CQRS introduces two models, two layers of indirection, and eventual consistency concerns where none existed before. For a simple CRUD application, this overhead provides no benefit. The added complexity slows development and increases maintenance burden without improving user experience or system performance.

How do I handle validation in CQRS?

Input validation (types, required fields, formats) belongs in request objects or command validators before dispatching. Business rule validation (does this user have permission? is this plan available?) belongs in the command handler or domain model. Keep them separate.

Is CQRS suitable for Laravel projects?

Yes. Laravel's service container, event system, and Job dispatch work well with CQRS. The command bus pattern maps cleanly onto Laravel's dependency injection. Query handlers can use the query builder directly, bypassing Eloquent for read-optimized performance where needed.

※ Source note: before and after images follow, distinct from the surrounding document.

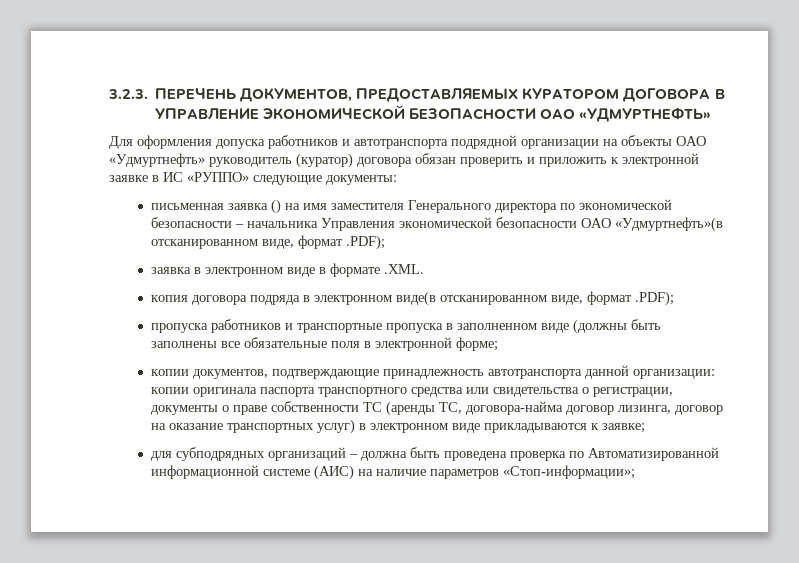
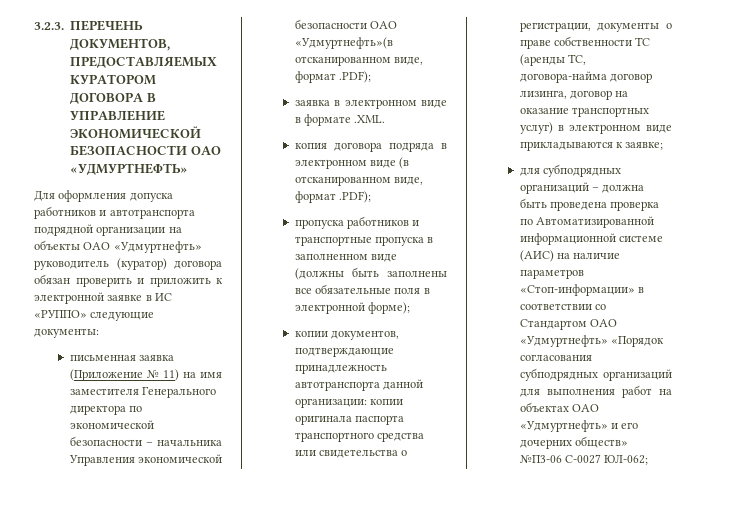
- письменная заявка () на имя заместителя Генерального директора по экономической безопасности – начальника Управления экономической безопасности ОАО «Удмуртнефть»(в отсканированном виде, формат .PDF);
+ письменная заявка (Приложение № 11) на имя заместителя Генерального директора по экономической безопасности – начальника Управления экономической безопасности ОАО «Удмуртнефть»(в отсканированном виде, формат .PDF);
- копия договора подряда в электронном виде(в отсканированном виде, формат .PDF);
+ копия договора подряда в электронном виде (в отсканированном виде, формат .PDF);
- пропуска работников и транспортные пропуска в заполненном виде (должны быть заполнены все обязательные поля в электронной форме;
+ пропуска работников и транспортные пропуска в заполненном виде (должны быть заполнены все обязательные поля в электронной форме);
- для субподрядных организаций – должна быть проведена проверка по Автоматизированной информационной системе (АИС) на наличие параметров «Стоп-информации»;
+ для субподрядных организаций – должна быть проведена проверка по Автоматизированной информационной системе (АИС) на наличие параметров «Стоп-информации» в соответствии со Стандартом ОАО «Удмуртнефть» «Порядок согласования субподрядных организаций для выполнения работ на объектах ОАО «Удмуртнефть» и его дочерних обществ» №П3-06 С-0027 ЮЛ-062;

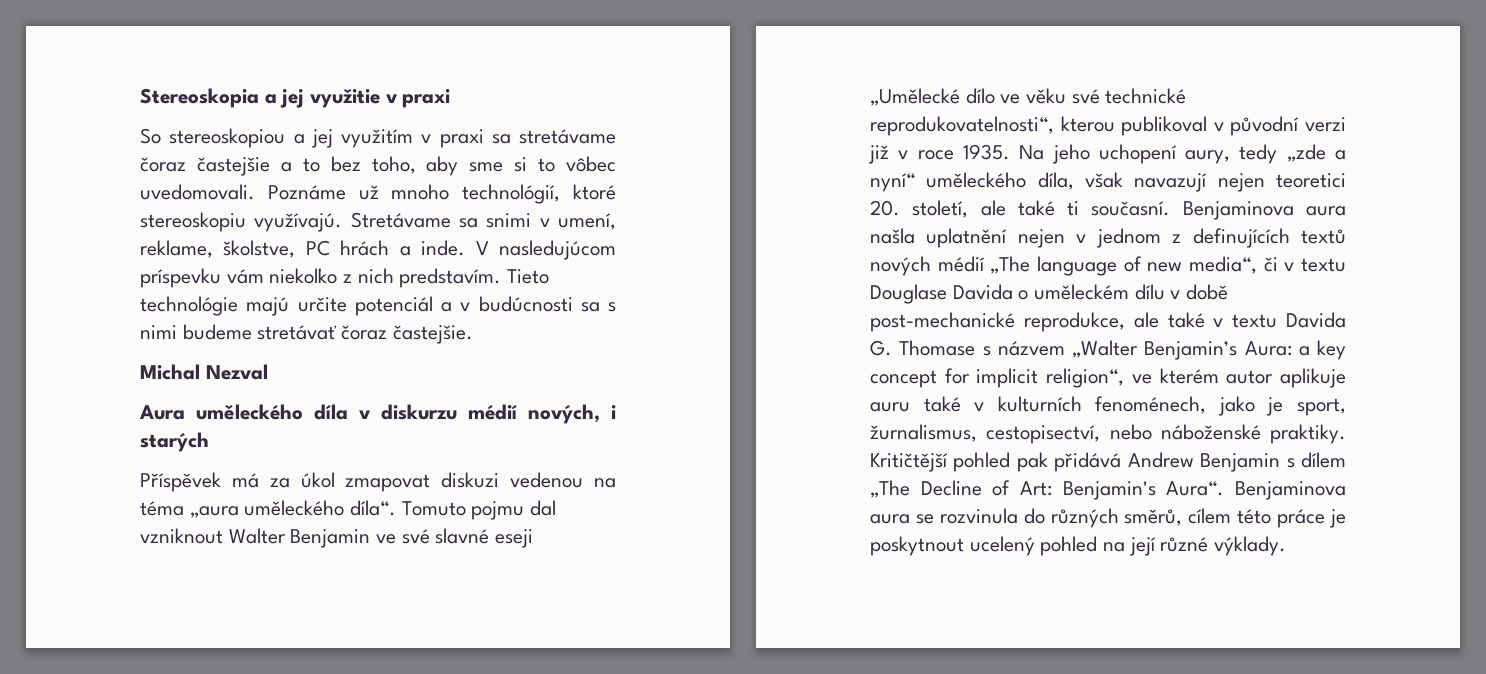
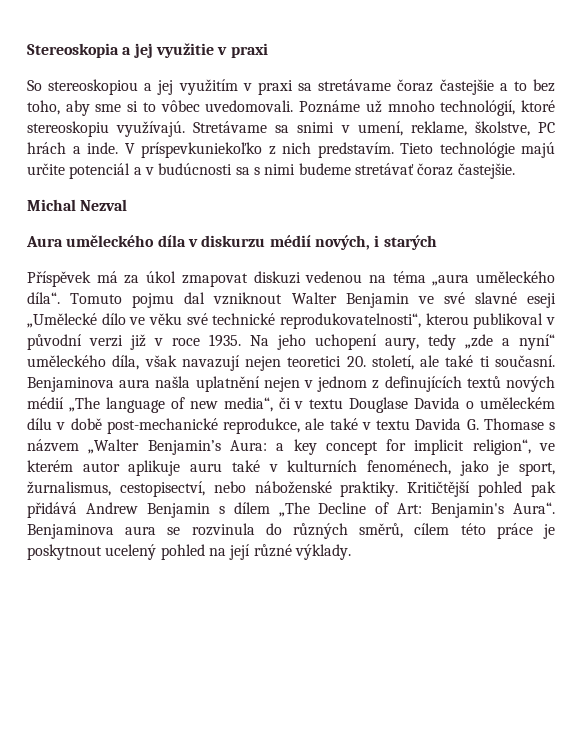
- V nasledujúcom príspevku vám niekoľko z nich predstavím.
+ V príspevkuniekoľko z nich predstavím.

What packages support CQRS in Laravel?

Most teams implement a simple command and query bus using Laravel's service container rather than reaching for a package. For teams combining CQRS with event sourcing, EventSauce is the recommended PHP library. Spatie maintains several related packages for event sourcing that integrate well with Laravel.

How does CQRS improve scalability?

On the write side, commands can be queued and processed asynchronously, distributing load over time. On the read side, denormalized read models eliminate expensive joins and aggregations, improving query performance under load. With separate databases, read and write infrastructure can be scaled independently based on actual traffic patterns.

How does CQRS relate to Domain-Driven Design (DDD)?

CQRS and DDD are frequently used together. In a DDD context, commands map to use cases in your application layer, and the command handlers coordinate between your domain model and infrastructure. The read model sits outside the domain entirely and talks directly to the database. CQRS gives DDD applications a clean separation between domain logic (write side) and presentation concerns (read side).